Die Auswahl einer Methodik zur Planung und Einführung von Bürokommunikationstechnik ist eine individuelle Entscheidung. Allerdings sollte die Entscheidung für ein Verfahren sich auf den aktuellen "State of the Art" gründen, der eine Vorauswahl ermöglicht. Viele Verfahren genügen diesen Basiskriterien nicht.

Die oben dargestellte Kriteriengruppe ließe sich noch weiter aufgliedern. Es soll jedoch noch eine zweite Gruppe erwähnt werden, die in ihrer Bedeutung regelmäßig unterschätzt wird: Bei der Erarbeitung von Bürokommunikationslösungen ist das persönliche Geschick des Beraters und seine Akzeptanz im Unternehmen von herausragender Bedeutung. Mancher Bericht, mit nobelpreisverdächtigen Methoden erstellt, verstaubt ungelesen in den Schubladen der Organisatoren, weil er systematisch an den praktischen Problemen im Betrieb vorbeigeschrieben wurde. Aus der zweiten Gruppe sollen lediglich drei Kriterien herausgehoben werden:

- Praxisbewährung der Methode: Nicht alles, was theoretisch schlüssig erscheint, laßt sich im betrieblichen Alltag umsetzen.
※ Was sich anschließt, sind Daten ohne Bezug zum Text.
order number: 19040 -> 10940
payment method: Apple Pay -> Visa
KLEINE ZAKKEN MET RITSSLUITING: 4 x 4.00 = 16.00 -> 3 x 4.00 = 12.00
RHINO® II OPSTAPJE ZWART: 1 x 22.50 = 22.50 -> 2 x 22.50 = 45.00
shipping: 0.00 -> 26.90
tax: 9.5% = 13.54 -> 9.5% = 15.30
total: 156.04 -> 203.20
Ein Ansatz, der nicht in einigen Projekten getestet wurde, ist in der Regel weniger treffsicher als Produkte, die zumindest ein oder zwei erfolgreiche Referenzprojekte aufweisen können.

- Herkunft des Methodenanbieters: Mit dem Methodenanbieter kauft sich der Anwender in der Regel bestimmte typische Sichtweisen ein: Deutliche Unterschiede liegen beispielsweise zwischen den Dienstleistungsangeboten von Anbietern von Kommunikationstechnik und neutralen Beratungshäusern.
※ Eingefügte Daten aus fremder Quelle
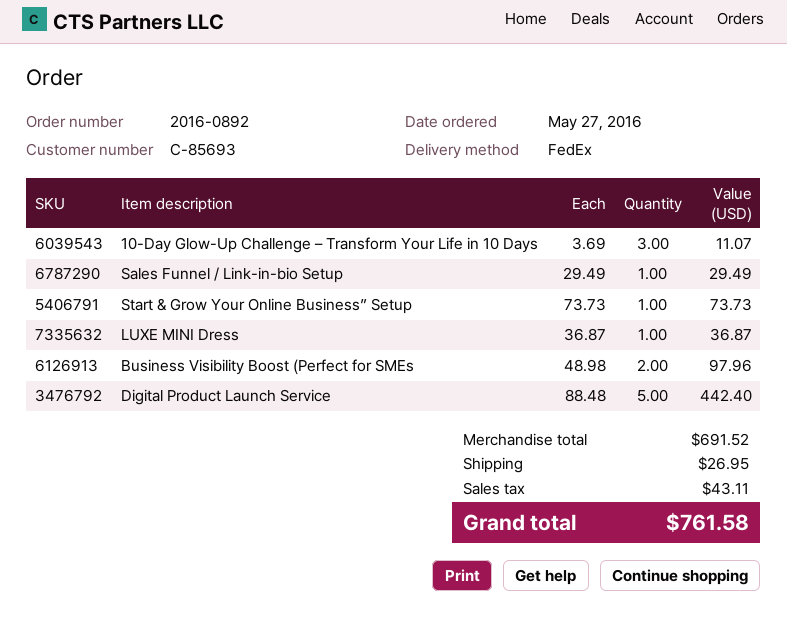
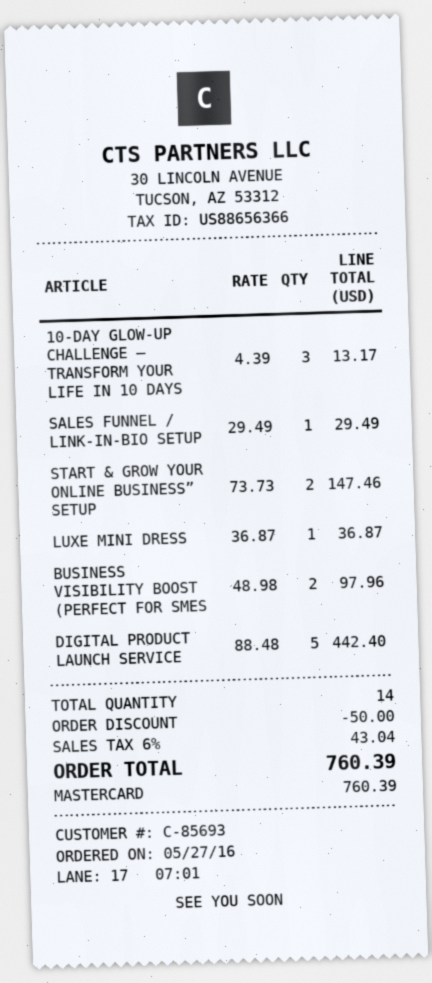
10-Day Glow-Up Challenge – Transform Your Life in 10 Days: 3 x 3.69 = 11.07 -> 3 x 4.39 = 13.17
Start & Grow Your Online Business” Setup: 1 x 73.73 = 73.73 -> 2 x 73.73 = 147.46
discount: none -> 50.00
shipping: 26.95 -> none
tax: 43.11 -> 43.04
total: 761.58 -> 760.39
- Persönlichkeit des Beraters: Die Möglichkeiten einer harmonischen Zusammenarbeit mit den Beratern sollte vom Anwenderunternehmen intensiv geprüft werden. Häufig werden methodische Ansätze professionell präsentiert, während bei der Durchführung personelle und inhaltliche Überraschungen auftreten.

These 3

Check the consultant: Manche nobelpreisverdächtige Methode zerschellt an den Klippen des Büroalltages, wenn nicht die richtigen persönlichen Voraussetzungen bei den Durchführenden vorliegen.
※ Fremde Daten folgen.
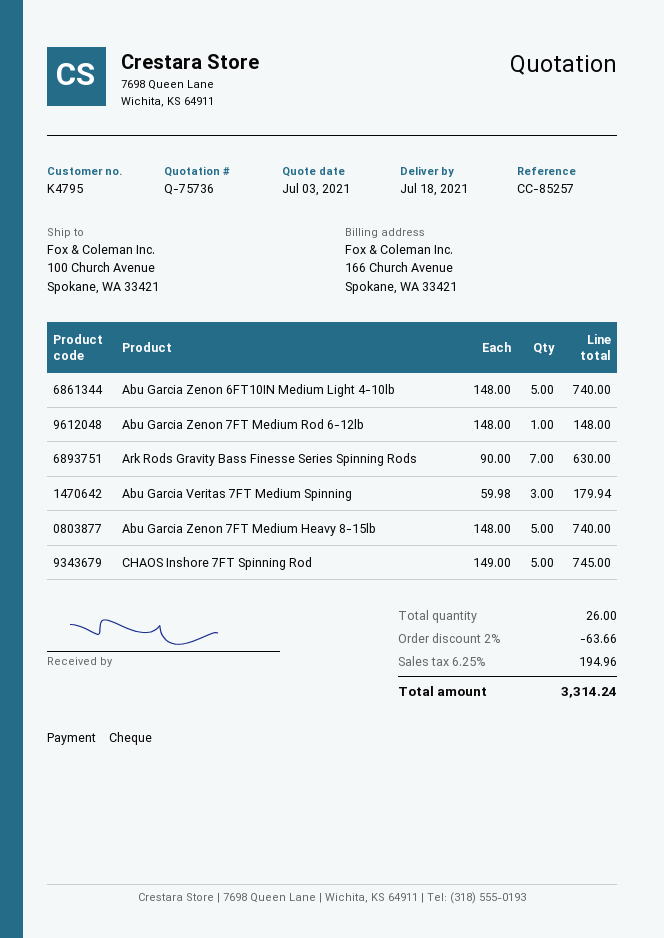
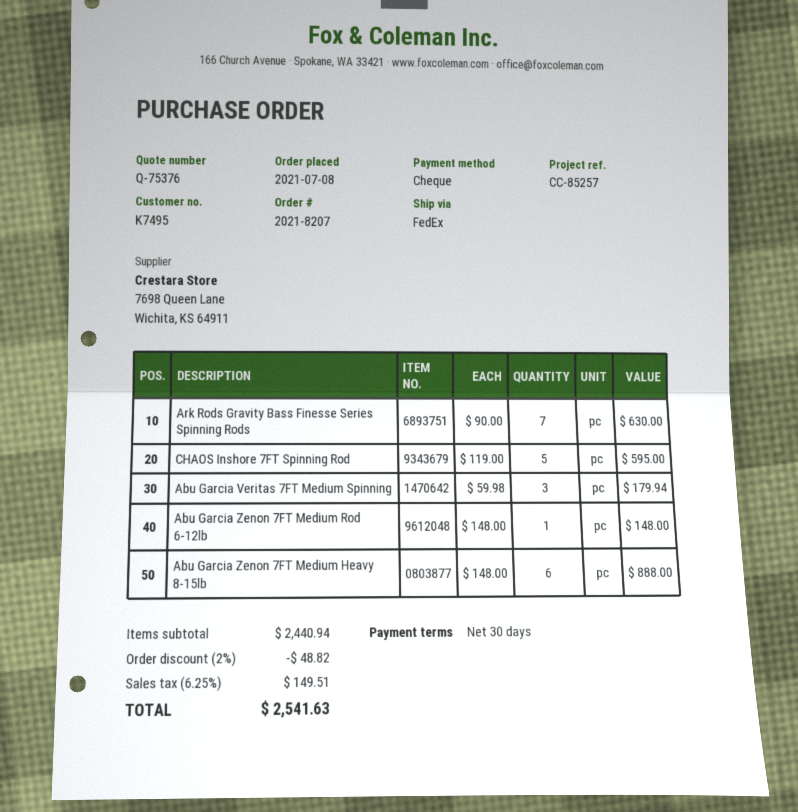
quote number: Q-75736 -> Q-75376
customer number: K4795 -> K7495
Abu Garcia Zenon 6FT10IN Medium Light 4-10lb: 5 x 148.00 = 740.00 -> none
Abu Garcia Zenon 7FT Medium Heavy 8-15lb: 5 x 148.00 = 740.00 -> 6 x 148.00 = 888.00
CHAOS Inshore 7FT Spinning Rod: 5 x 149.00 = 745.00 -> 5 x 119.00 = 595.00
discount: 2% = 63.66 -> 2% = 48.82
tax: 6.25% = 194.96 -> 6.25% = 149.51
total: 3314.24 -> 2541.63

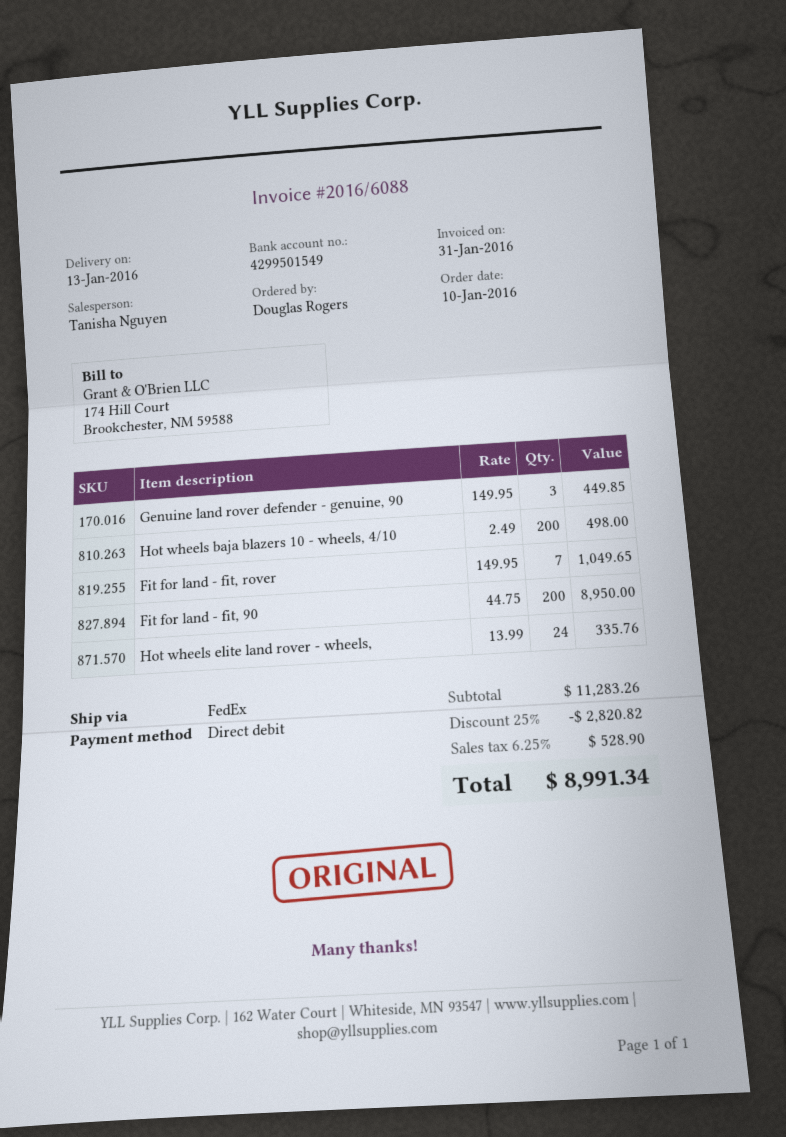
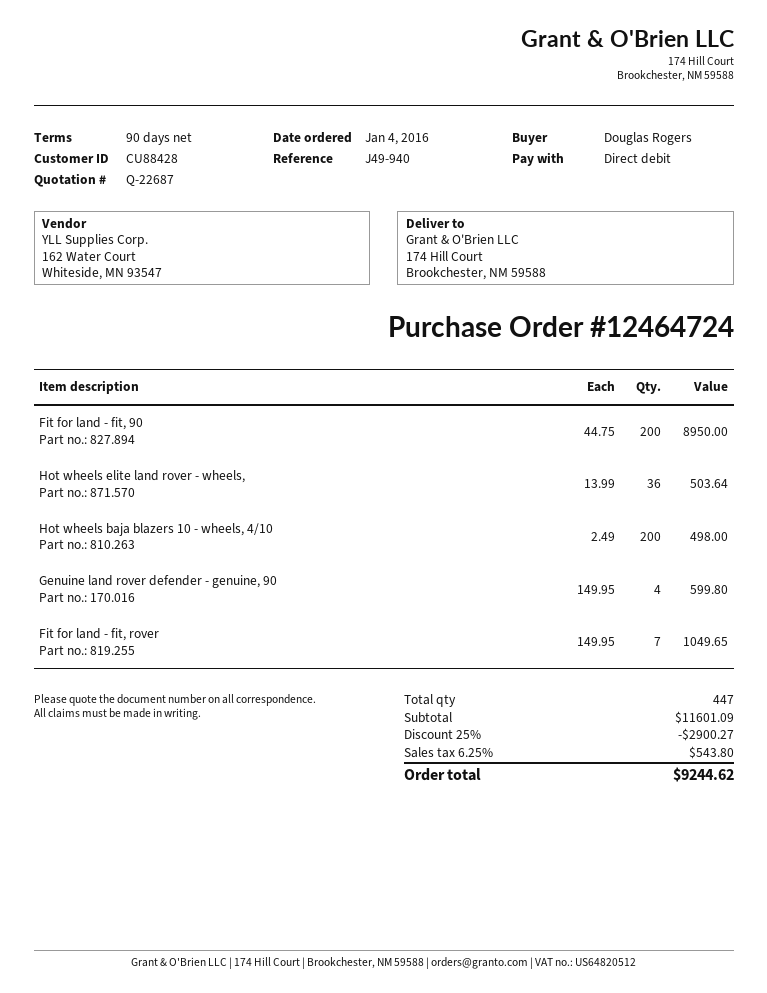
order date: 2016-01-10 -> 2016-01-04
Genuine land rover defender - genuine, 90: 3 x 149.95 = 449.85 -> 4 x 149.95 = 599.80
Hot wheels elite land rover - wheels,: 24 x 13.99 = 335.76 -> 36 x 13.99 = 503.64
subtotal: 11283.26 -> 11601.09
discount: 25% = 2820.82 -> 25% = 2900.27
tax: 6.25% = 528.90 -> 6.25% = 543.80
total: 8991.34 -> 9244.62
Dr. Stefan Sorg, Geschäftsführer des IOT München, kommentiert die "Erdrutsche", die ein Bürokommunikationsprojekt in manchen Unternehmen erzeugt, wie folgt: "Viele Anwender unterschätzen die strategische Bedeutung, die der Bürokommunikation heute zukommt. Mangelndes Problembewußtsein beim Anwender fällt dann häufig zusammen mit Angeboten von Beratungshäusern, die meinen, das "Anhängsel Bürokommunikation" nebenbei bedienen zu können. Die Kurzsichtigkeit der so entstandenen Lösungen zeigt sich oft erst dann, wenn es für die Unternehmen wirtschaftlich eng wird und der Bürokommunikation spürbar existentielle Bedeutung zukommt."

Wie läßt sich hier die Spreu vom Weizen trennen? Sicherlich nicht durch Checklistentests verschiedener Planungsverfahren am Schreibtisch. Hilfsmittel dazu stehen zwar mit Publikationen des VDI sowie von anderen Verbänden bereit. Die einzige reelle Chance ist und bleibt aber das persönliche Gespräch mit kompetenten Dienstleistern, das vom Kunden aktiv geführt wird. Zweifel, Unsicherheiten und Angst vor dem Risiko erledigen sich oft bereits nach einem konzentrierten persönlichen Gespräch.